JAKARTA (BeritaHUKUM.com) – RUU tentang kerukunan beragama yang sedang dibahas oleh DPR, belum memberikan jaminan kebebasan beragama di Indonesia. Drafnya lebih bersemangat mengotak-ngotakkan umat pemeluk agama dan menguatkan dominasi mayoritas.
Demikian diktakan Wakil Ketua Setara Institute Bonar Tigor Naipospos dalam acara diskusi di Jakarta, Minggu (20/11). Menurut dia, RUU ini hanya berisi sejumlah peraturan-peraturan diskriminatif yang selama ini ada, seperti tentang penodaan agama, pendidirian rumah ibadah dan penyebarluasan agama. Peraturan seperti itu kerap memjadi pemicu terjadinya tindakan intoleransi di Indonesia.

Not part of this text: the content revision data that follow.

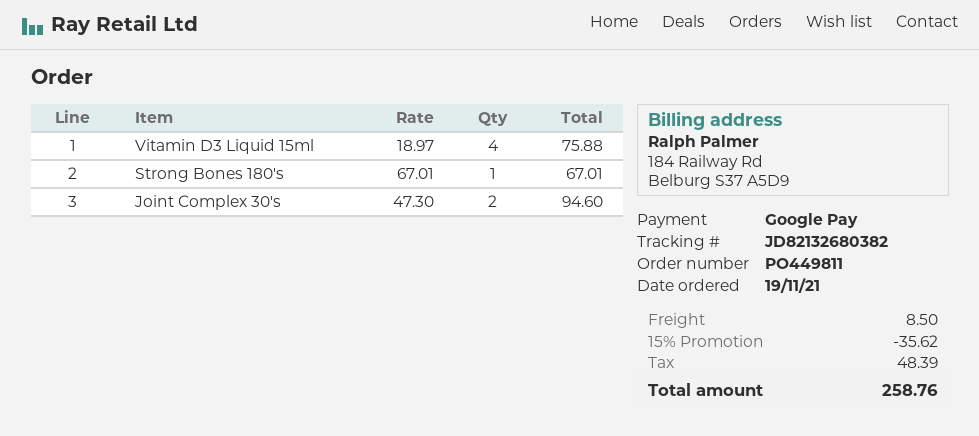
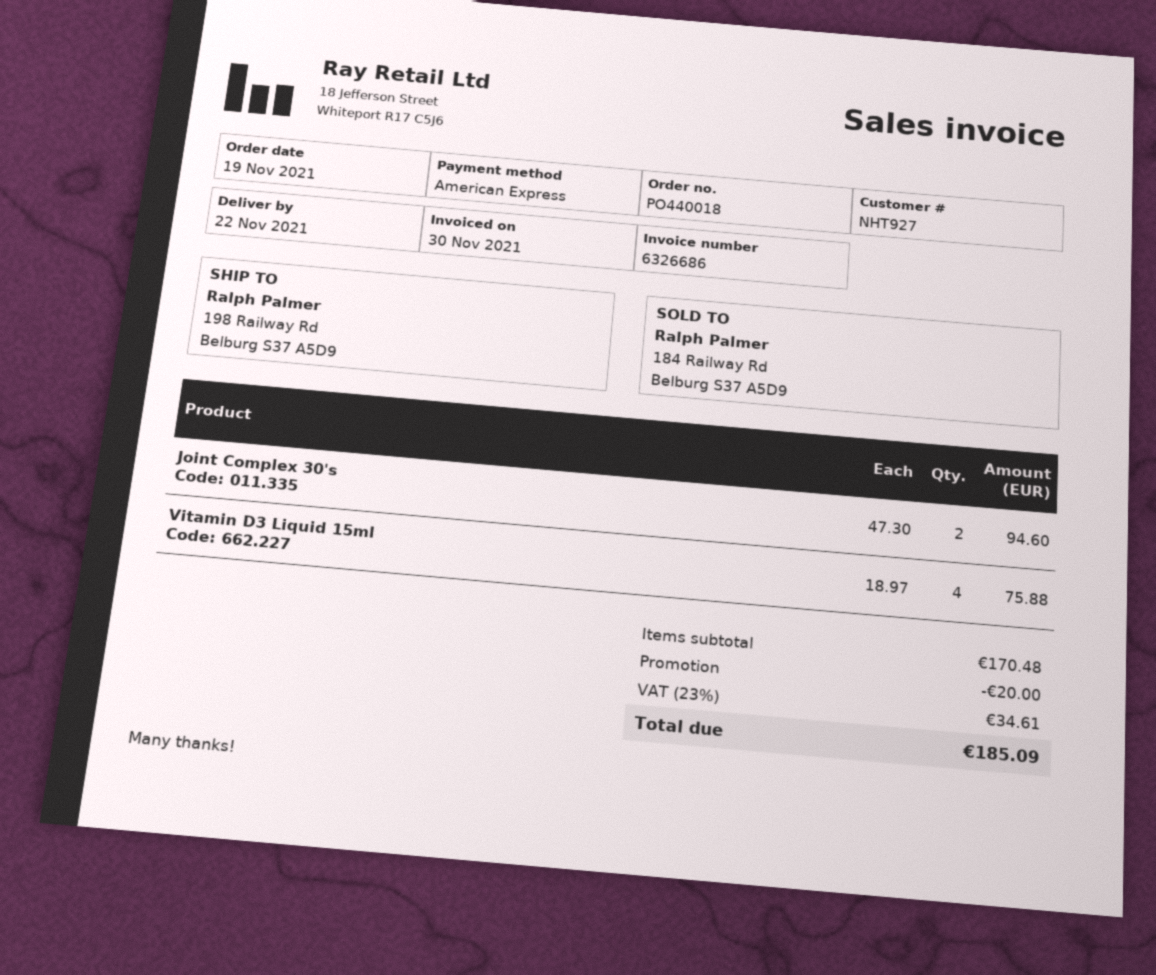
order number: PO449811 -> PO440018
payment method: Google Pay -> American Express
Strong Bones 180's: 1 x 67.01 = 67.01 -> none
discount: 35.62 -> 20.00
shipping: 8.50 -> none
tax: 48.39 -> 34.61
total: 258.76 -> 185.09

“Kelompok atau organisasi yang melakukan tindakan kekerasan atas nama agama sering menggunakan peraturan tersebut untuk melegitimasi perbuatannya. Untuk itu, perlu ada revisi dalam Rancangan Undang-undang tentang Kerukunan Umat Beragama,” jelas dia.

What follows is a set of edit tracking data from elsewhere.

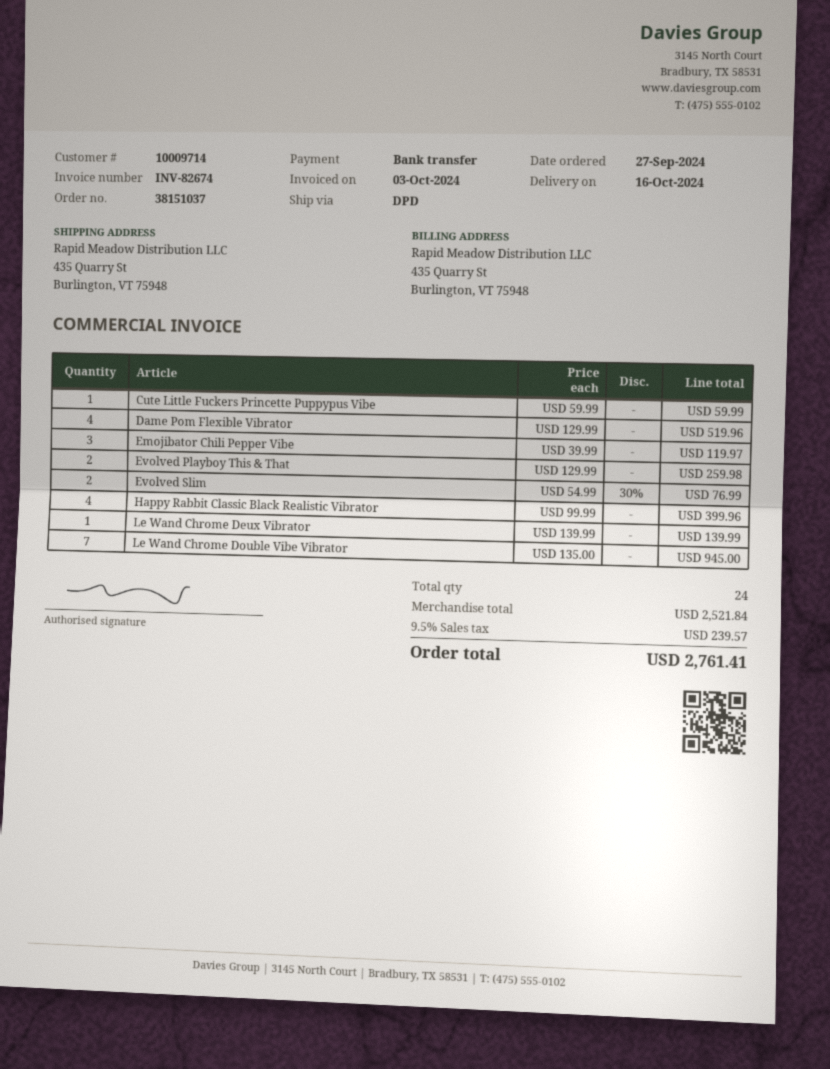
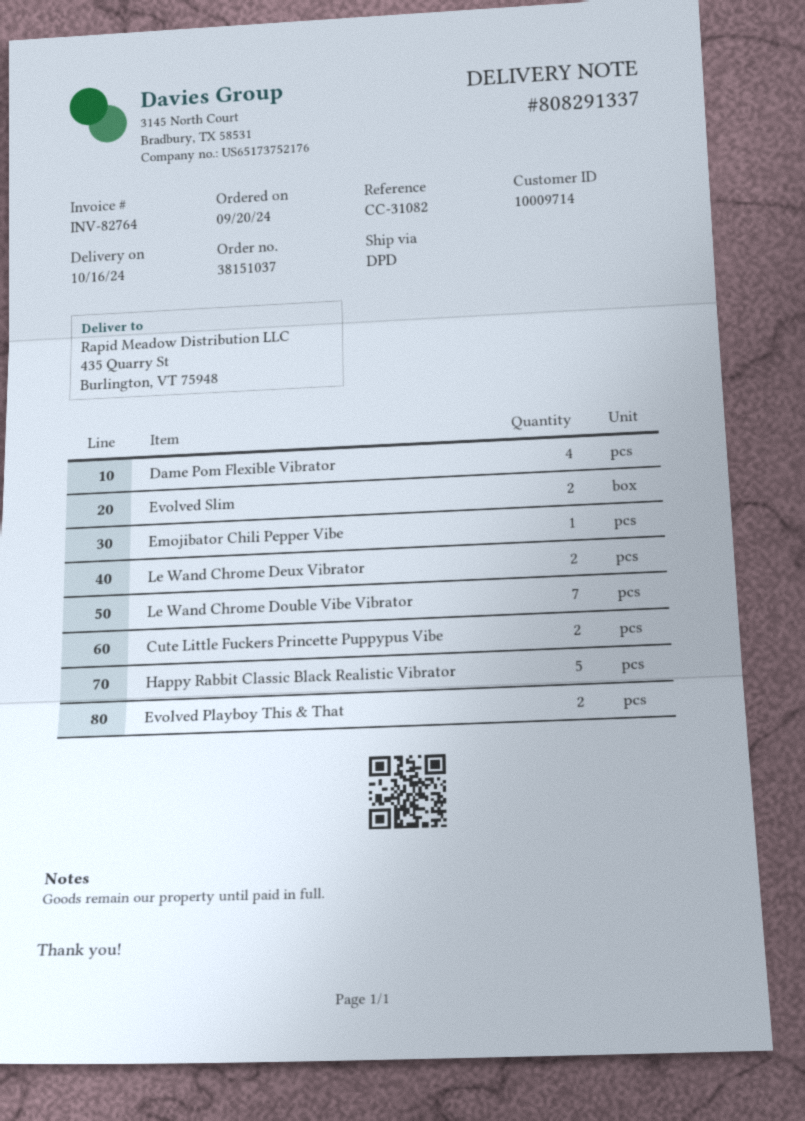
order date: 2024-09-27 -> 2024-09-20
invoice number: INV-82674 -> INV-82764
Cute Little Fuckers Princette Puppypus Vibe: 1 -> 2
Emojibator Chili Pepper Vibe: 3 -> 1
Happy Rabbit Classic Black Realistic Vibrator: 4 -> 5
Le Wand Chrome Deux Vibrator: 1 -> 2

Tidak ada perubahan yang berarti terhadap kondisi intoleransi yang menguat akhir-akhir ini, imbuh Tigor, karena disebabkan produk hukum yang diskriminatif. Inilah yang dijadikan suatu alasan oleh kelompok-kelompok tertentu untuk bertindak. Padahal, RUU sebenarnya diharapkan dapat merubah paradigma dalam memberikan jaminan kebebasan beragama dan berkeyakinan.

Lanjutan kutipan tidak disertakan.